Retype, with no pictures, each line from the one that holds "Peony - Classic Nail Powder: 123 -> 120" through the last line of the entries below, both included.

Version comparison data
+--

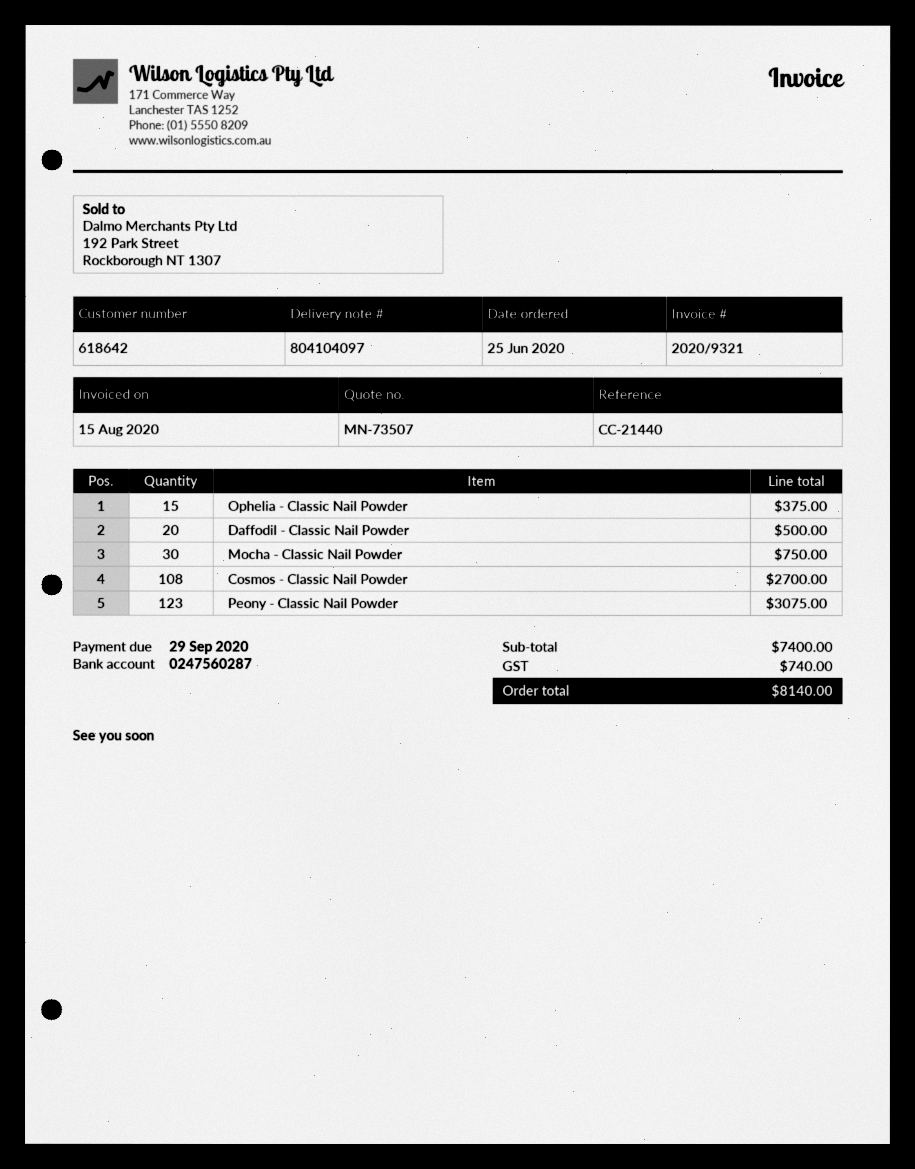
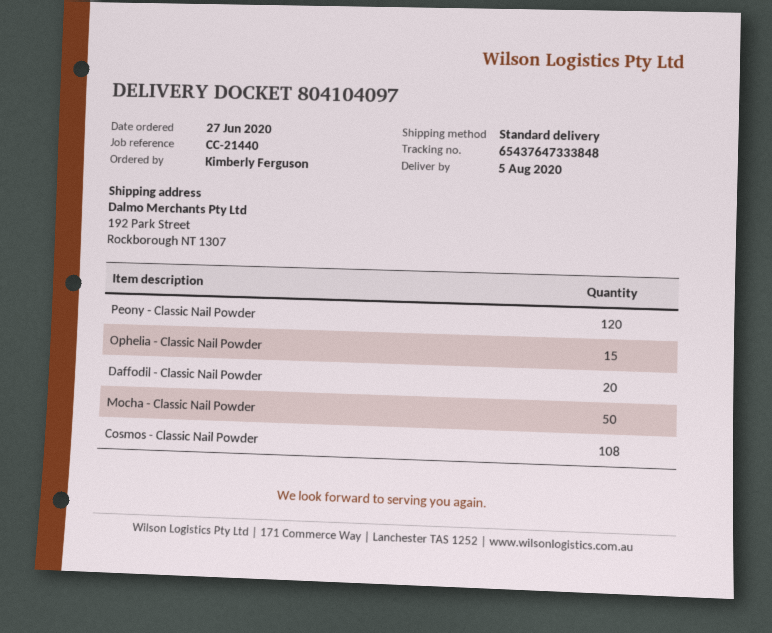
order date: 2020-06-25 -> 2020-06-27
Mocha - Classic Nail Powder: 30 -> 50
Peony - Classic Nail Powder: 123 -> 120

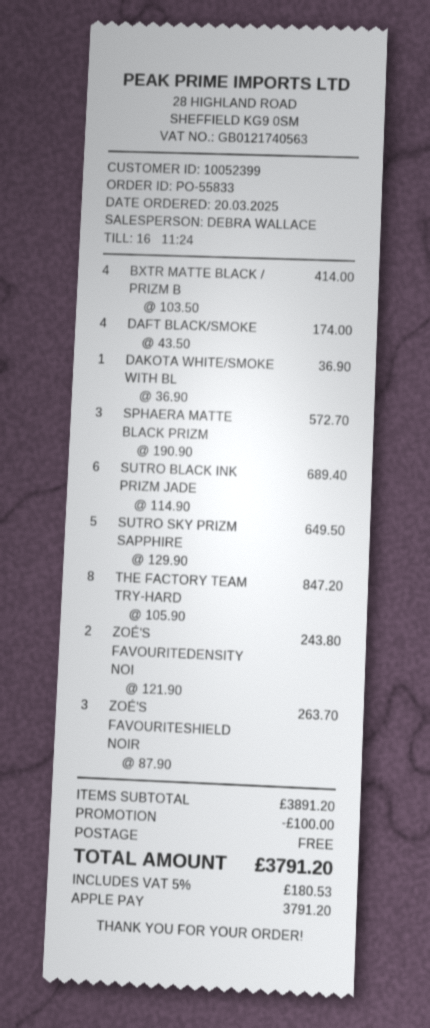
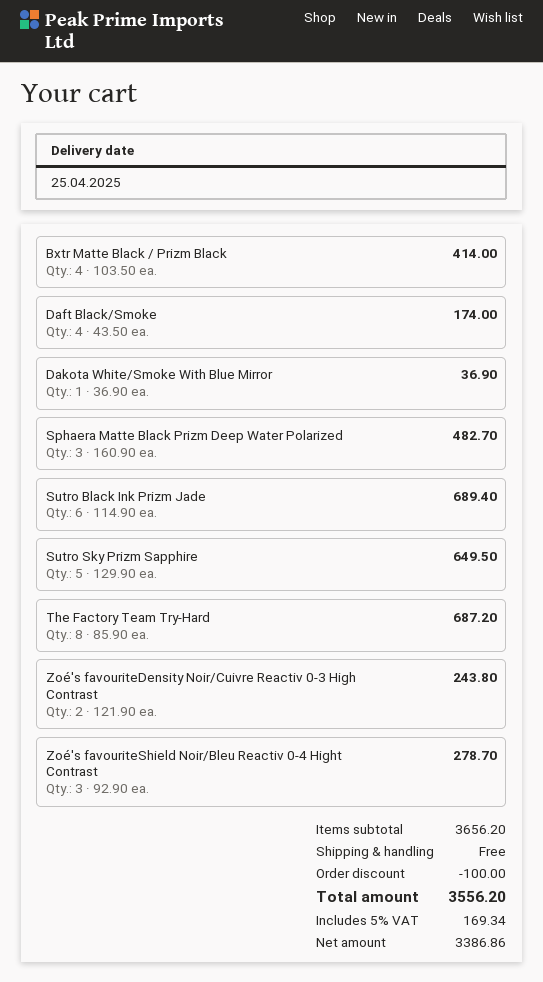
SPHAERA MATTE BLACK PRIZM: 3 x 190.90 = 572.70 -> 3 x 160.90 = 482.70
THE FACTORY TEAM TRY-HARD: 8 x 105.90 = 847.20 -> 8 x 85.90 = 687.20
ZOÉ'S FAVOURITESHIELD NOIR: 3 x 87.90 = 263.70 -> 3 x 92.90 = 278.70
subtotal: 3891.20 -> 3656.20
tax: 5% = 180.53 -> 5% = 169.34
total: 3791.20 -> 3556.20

+--

Task answer »
Peony - Classic Nail Powder: 123 -> 120

SPHAERA MATTE BLACK PRIZM: 3 x 190.90 = 572.70 -> 3 x 160.90 = 482.70
THE FACTORY TEAM TRY-HARD: 8 x 105.90 = 847.20 -> 8 x 85.90 = 687.20
ZOÉ'S FAVOURITESHIELD NOIR: 3 x 87.90 = 263.70 -> 3 x 92.90 = 278.70
subtotal: 3891.20 -> 3656.20
tax: 5% = 180.53 -> 5% = 169.34
total: 3791.20 -> 3556.20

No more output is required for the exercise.